In ruling on the claim that Weiss failed to mitigate damages, the second ALJ did not ignore the legal standard enunciated by the Commission. Consistent with Commission precedent, the second ALJ noted that " [o]ne who has suffered a legal wrong, upon discovering that wrong, has a duty to take such action as is reasonable under the circumstances to avoid or minimize the damages." Weiss v. Monex Int'l Ltd. et al., 1993 WL 290150, at * 4 (CFTC Aug. 3, 1993) (quoting Schultz v. Incomco, Inc., [1982-1984 Transfer Binder] Comm.Fut.L.Rep. (CCH) p 21,677 at 26,602). Also consistent with Commission precedent, the ALJ recognized that "a plaintiff is not under a duty to mitigate damages if the other party, who had the duty to perform under the contract, had equal opportunity to perform and equal knowledge of the consequences of nonperformance." Id. Cf. Sansom, 1990 WL 282783 at * 10 (futures commission merchant's opportunity to detect and halt wrongful use of customer's funds was comparable, if not superior, to customer's opportunity to take reasonable steps to limit damages).

In the present case, Weiss took reasonable steps to limit damages. Weiss requested rescission of the leverage contracts as soon as the confirmation statements arrived. Monex was then obligated to act. Monex was in an equally good, if not superior, position to remove the leverage transactions from its books. Monex made its own market for these transactions and therefore knew the consequences of leaving the account open. On the other hand, Weiss ran the risk of incurring additional transaction costs and realizing market losses if he ordered liquidation.

Imposing an affirmative duty on Monex to liquidate the account did not effectively allow Weiss to ride the market at no risk, as Monex contends. Weiss remained responsible for the account until he rescinded in accordance with the requirements of CFTC Regulation § 31.23. On November 17, 1988, Weiss satisfied those rescission requirements.
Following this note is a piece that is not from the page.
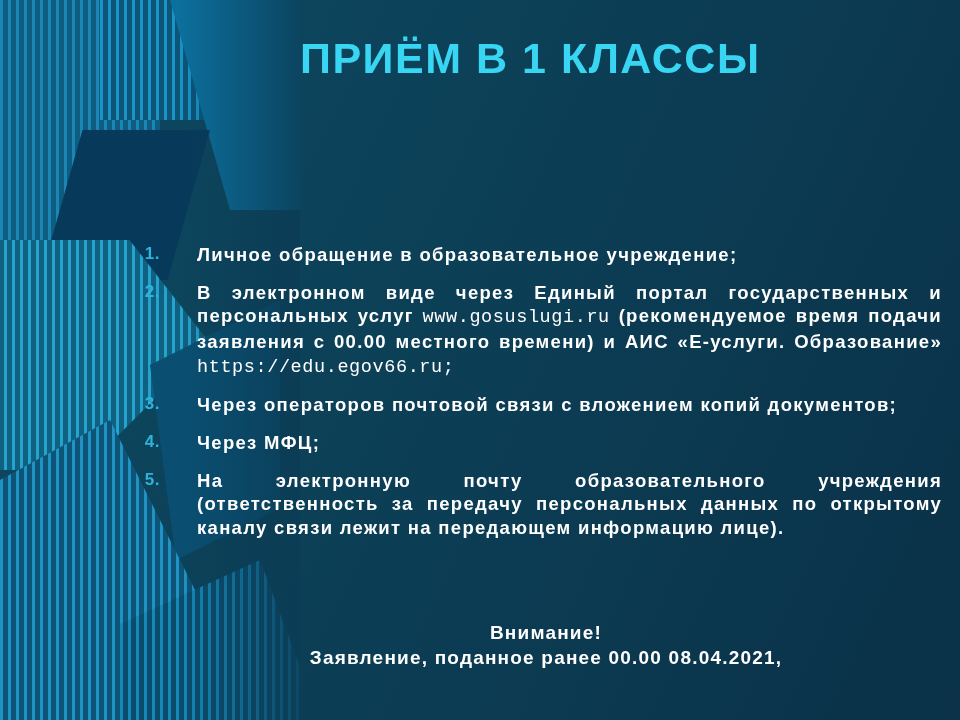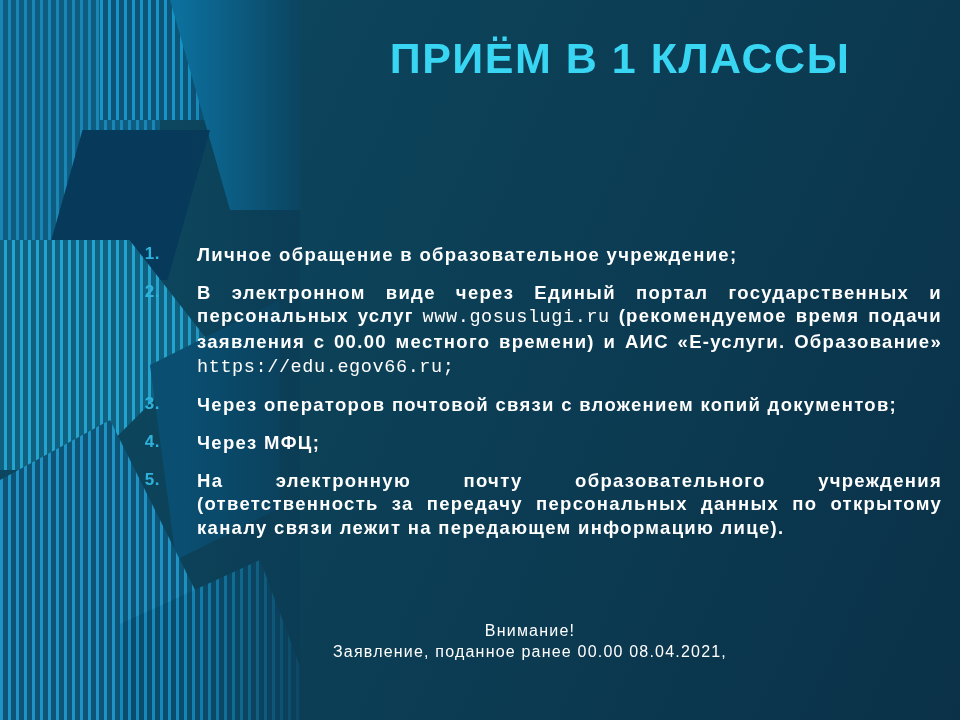"ПРИЁМ В 1 КЛАССЫ" .title-main { text-align: center -> none }
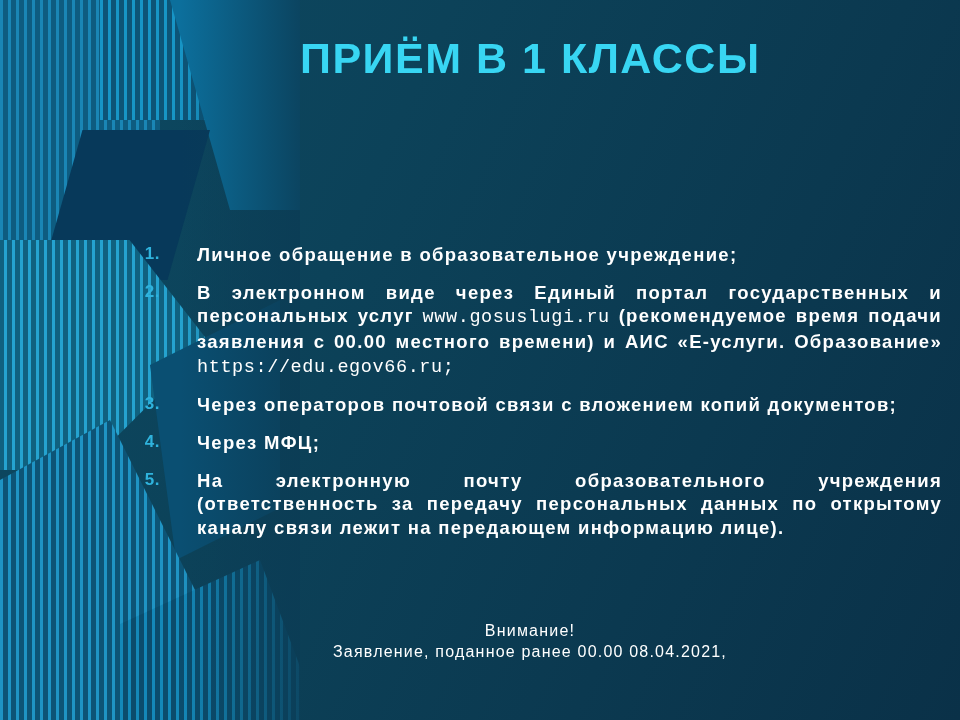"Внимание!" .footer { font-size: 16px -> 19px; font-weight: normal -> bold; padding-left: none -> 16px }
Thus, the Commission correctly decided that Weiss had no further obligation to mitigate damages.

CONCLUSION

We find that Weiss complied with the rescission requirements of CFTC Regulation § 31.23. We also find the Commission did not err in rejecting Monex's arguments regarding ratification and mitigation. Therefore, we affirm the Commission's order.

AFFIRMED.

 *

Honorable Samuel P. King, Senior United States District Judge for Hawaii, sitting by designation

 1

Monex also claimed that Weiss was not entitled to rescind the second leverage contract under CFTC Regulation § 31.23. The ALJ rejected this claim, considering the two contracts jointly as Weiss' first leverage transaction. Monex does not challenge this ruling on appeal

 2

Weiss does not challenge the ALJ's ruling that the effective date of the rescission was November 17, 1988

 3

Weiss' letter requesting rescission stated, in pertinent part, "I consider the two transactions executed 11/9 and 11/10, but reported together as my initial transaction which I insist be rescinded at the asked price Monday, November 14

This certified letter is written affirmation of my telephone request today to rescind."